In [34]:
import kfp
import kfp.dsl as dsl
from kfp.v2.dsl import (
    component,
    Input, Output, 
    Dataset, Model, Metrics, HTML, Markdown,
    InputPath, OutputPath)

from typing import Dict, Optional

In [35]:
@component(
  base_image="capoolebugchat/kws-training:v0.19.0",
)
def train(
    model_save_bucket: str,
    model_save_path: str,
    config: Dict,
    dataset: Input[Dataset],
    model: Output[Model],
    # results_metrics: Output[Metrics],
    # results_html: Output[HTML],
    model_summary: Output[Markdown]
):
  """training component for KWS project
  Uses KWS training docker image.
  - Inputs:
    + dataset: dataset Artifact, 
      containing datashim created PVC to mount to training docker container
    + config: dictionary of training configurations
  - Outputs: 
    + model: model Artifact, containing S3_URI to save model """
  
  import os
  import logging
  import glob
  import yaml
  
  #create empty dataset dir for PVC mounting
  os.system(f"mkdir /workspace/dataset")

  ### Connect this process to Minio for later writing model into Minio
  MINIO_SERVICE_HOST="minio-service.kubeflow.svc.cluster.local"
  MINIO_SERVICE_PORT="9000"
  #TODO: change these to using Kubeflow's Minio Secrets
  MINIO_SERVICE_ACCESS_KEY="minio"
  MINIO_SERVICE_SECRET_KEY="minio123"
  MINIO_SERVICE_SECURITY_OPTION=False
  from minio import Minio
  minio_client = Minio(
    f"{MINIO_SERVICE_HOST+':'+MINIO_SERVICE_PORT}",
    access_key = MINIO_SERVICE_ACCESS_KEY,
    secret_key = MINIO_SERVICE_SECRET_KEY,
    secure     = MINIO_SERVICE_SECURITY_OPTION
  )
  logging.info(f"Connected to Minio Server at {MINIO_SERVICE_HOST}:{MINIO_SERVICE_PORT}")

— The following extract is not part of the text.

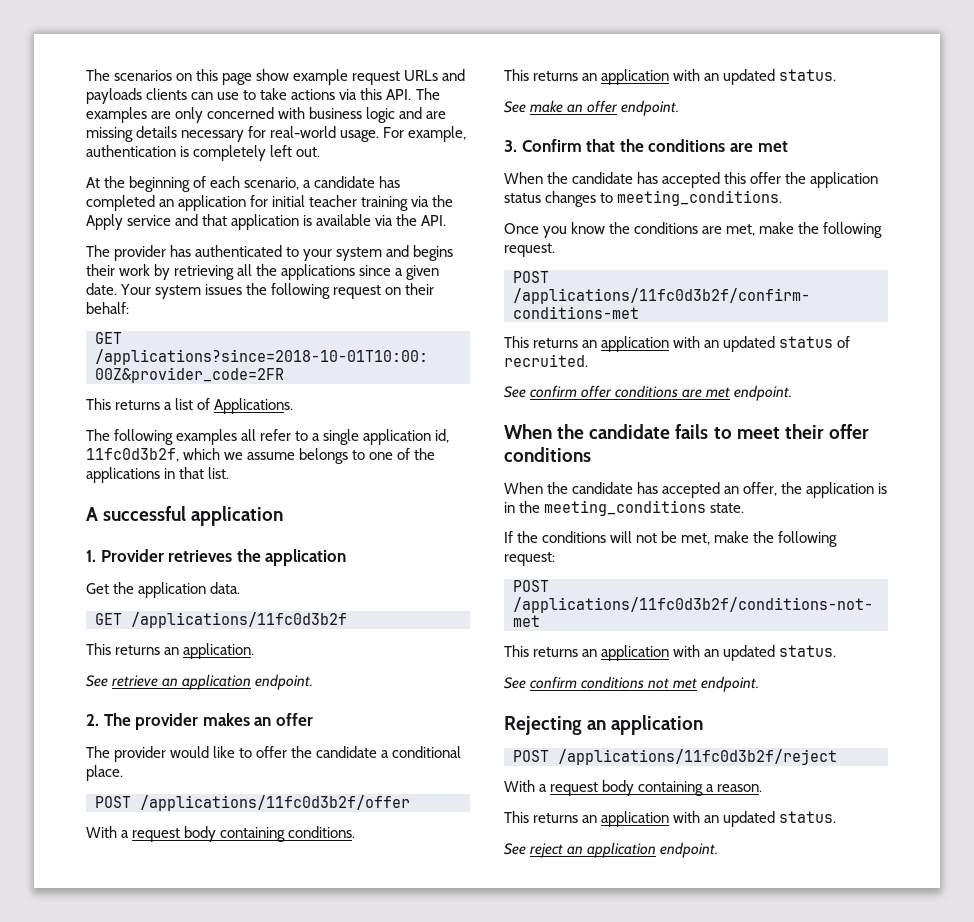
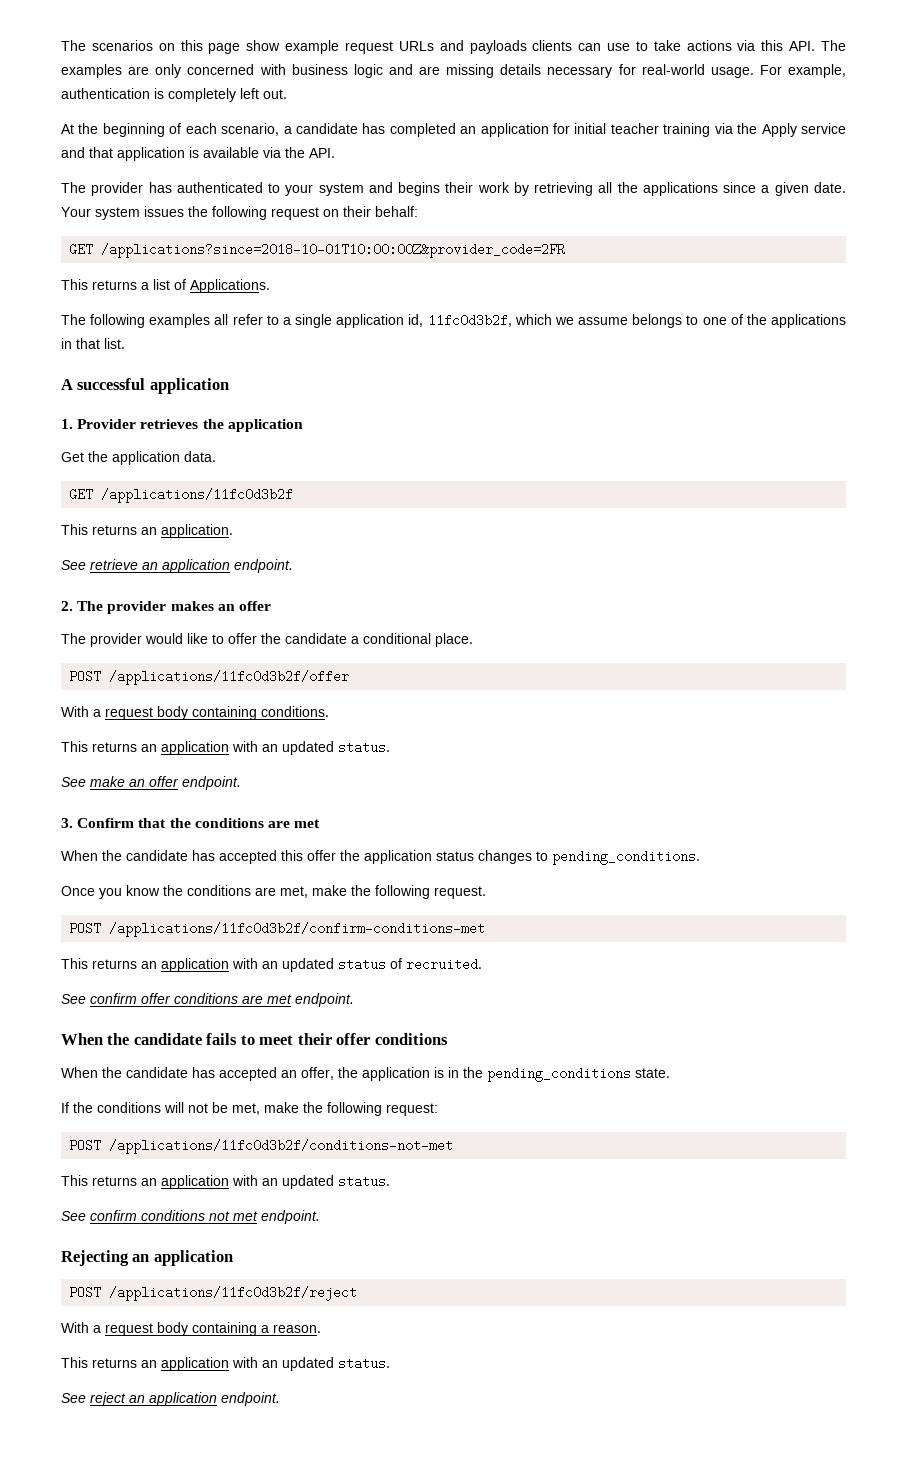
[617,190,783,206] meeting_conditions. -> [552,850,700,865] pending_conditions.
[544,500,707,516] meeting_conditions -> [487,1067,631,1082] pending_conditions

  def _dict_to_env(config_dict):
    """function to write hyperparams into training environment file
    - Inputs: dict: Python dictionary to hold configurations"""
    
    yaml_f = open("/workspace/h_param.yaml", 'r')
    env_f = open("/workspace/hparams.env",'w')
    
    def _write_param_to_env(param, value, env_f):
      
      logging.info(f"{param} = {value}")
      if isinstance(value, str):
        env_f.write(f"{param} = '{value}'\n")
      else: env_f.write(f"{param} = {value}\n")

    default_hparams = yaml.safe_load(yaml_f)
    
    print("Loading hyperparams:")
    
    # loading known configurations
    for key in default_hparams:
      hyperparam = default_hparams[key]
      if key in config_dict:
        logging.info(f"Overiding default run parameter: {key}")
        hyperparam = config_dict[key]
      _write_param_to_env(key, hyperparam, env_f)
      default_hparams[key] = hyperparam
    
    # doesn't accept unknown configurations
    for key in config_dict:
      if key not in default_hparams:
        logging.warn(f"Unknown configuration: {key}, unaccepted to training env")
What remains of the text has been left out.